**YOUR INSTRUCTIONS:** Among the lines of the records below, copy those that hold the word "background".

**User interface change data:**
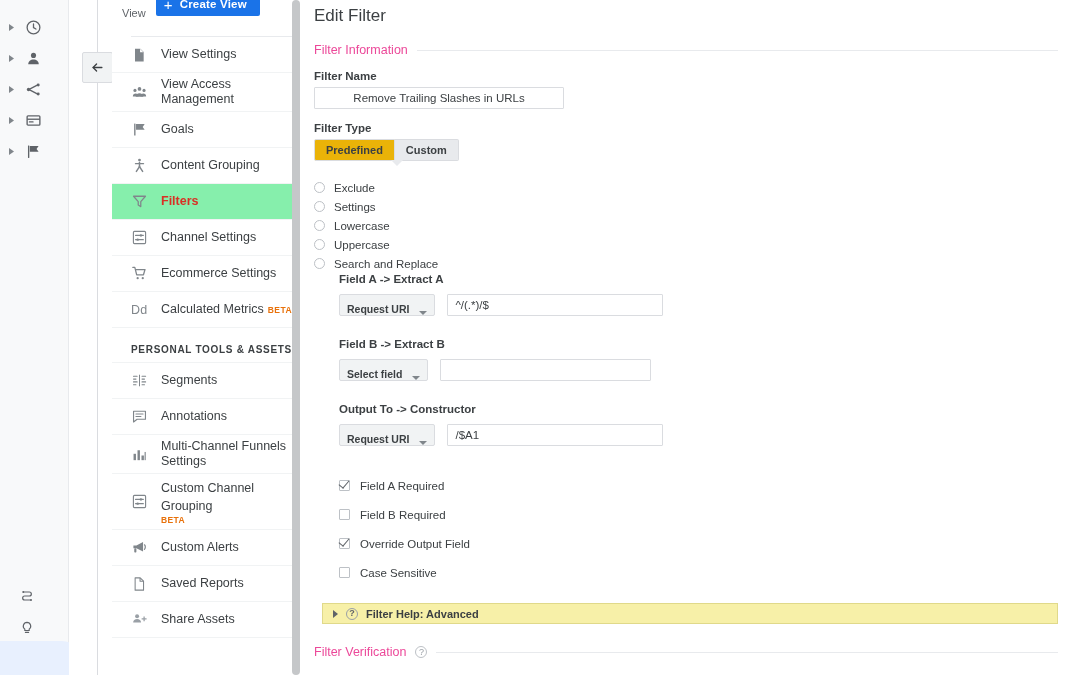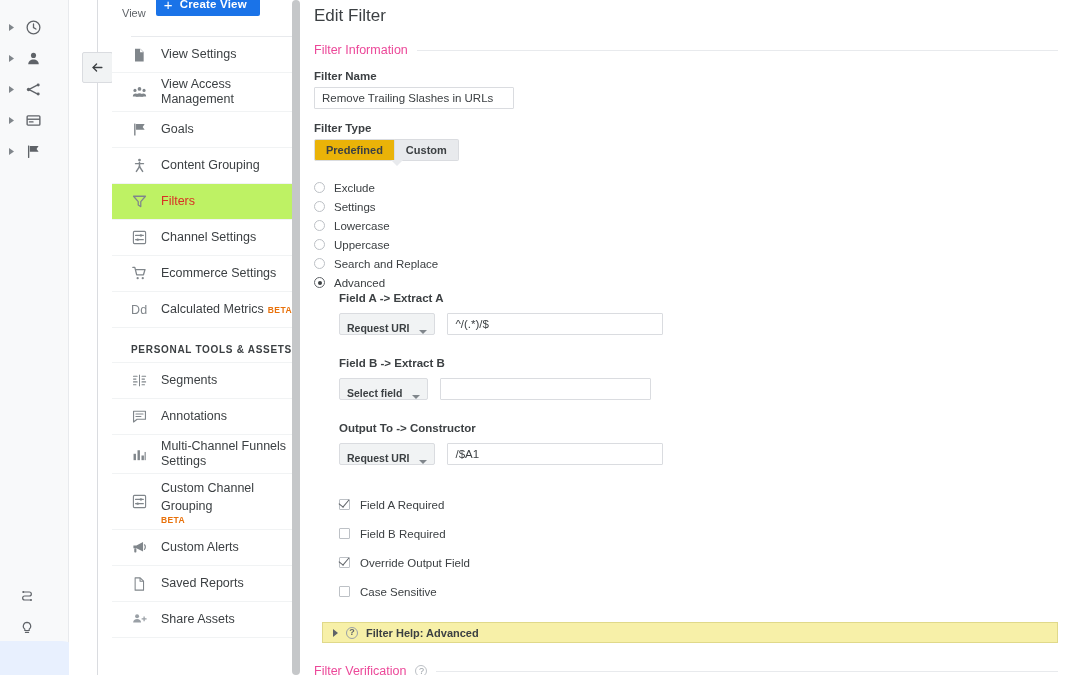--- a/index.html
+++ b/index.html
@@ -154,7 +154,7 @@
     font-family: "Liberation Sans", sans-serif;
     outline: none;
   }
-  #filter-name-input { width: 200px; }
+  #filter-name-input { width: 250px; text-align: center; }
 
   
   .toggle-row { display: flex; margin-top: 4px; position: relative; width: max-content; }

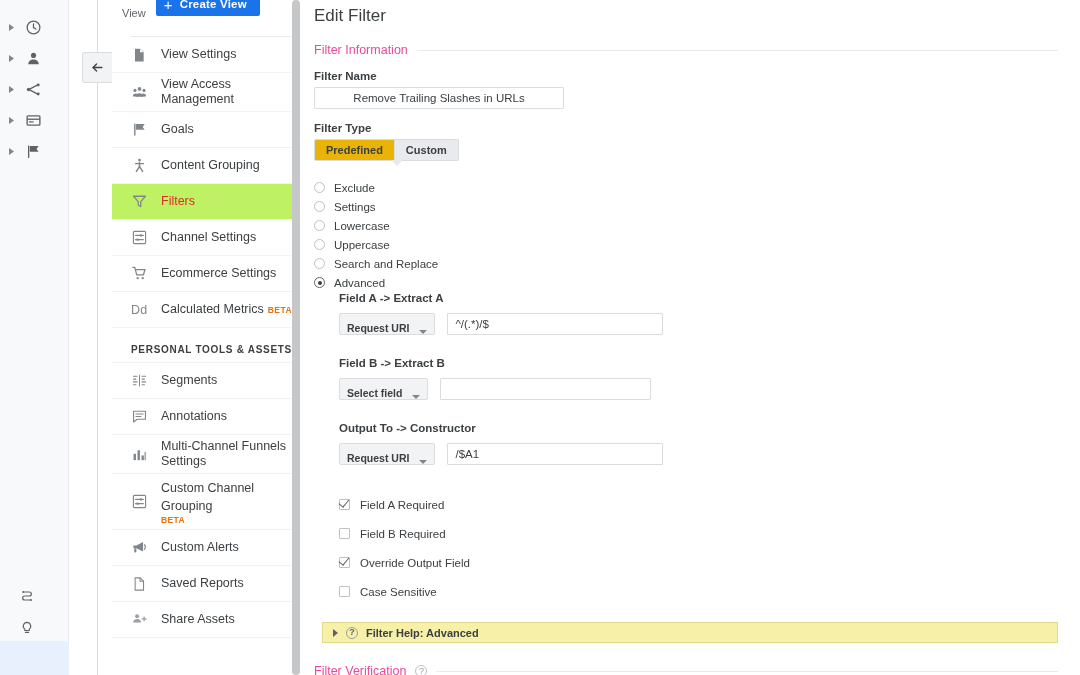--- a/index.html
+++ b/index.html
@@ -95,7 +95,7 @@
     cursor: pointer;
     background: #ffffff;
   }
-  .sb-item.active { background: #bef264; }
+  .sb-item.active { background: #86efac; font-weight: bold; }
   .sb-ico {
     width: 30px; flex: 0 0 30px;
     display: flex; align-items: center; justify-content: flex-start;

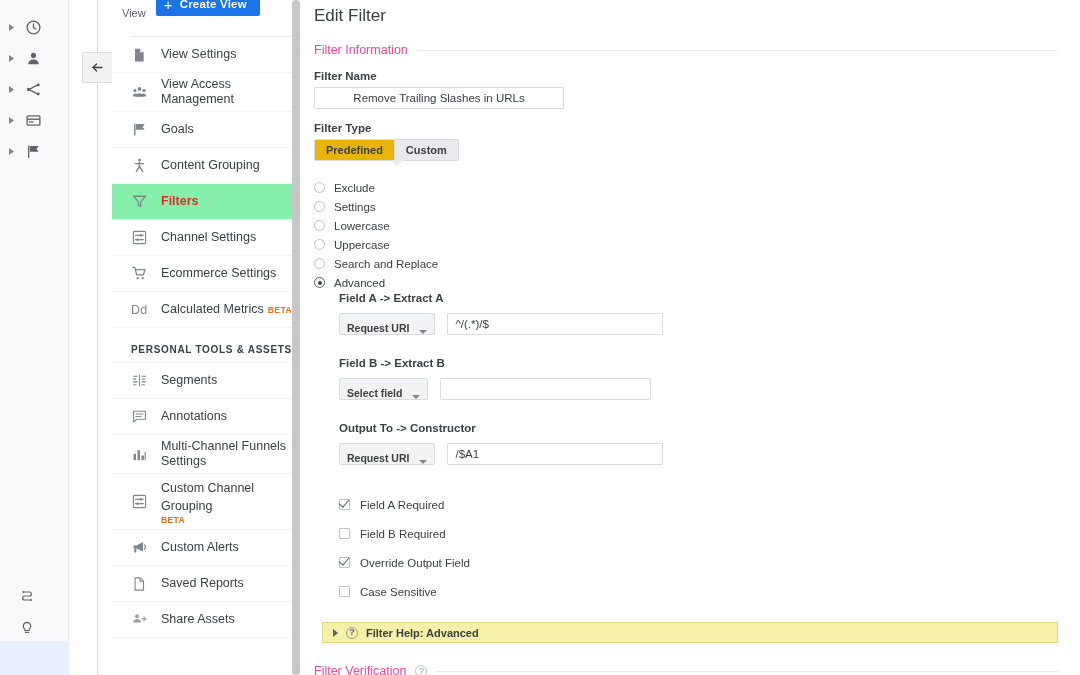--- a/index.html
+++ b/index.html
@@ -607,10 +607,6 @@
         <span class="radio"></span>
         <span class="radio-lbl">Search and Replace</span>
       </div>
-      <div class="radio-row">
-        <span class="radio on"></span>
-        <span class="radio-lbl">Advanced</span>
-      </div>
     </div>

**PROBLEM SOLUTION:**
     background: #ffffff;
-  .sb-item.active { background: #bef264; }
+  .sb-item.active { background: #86efac; font-weight: bold; }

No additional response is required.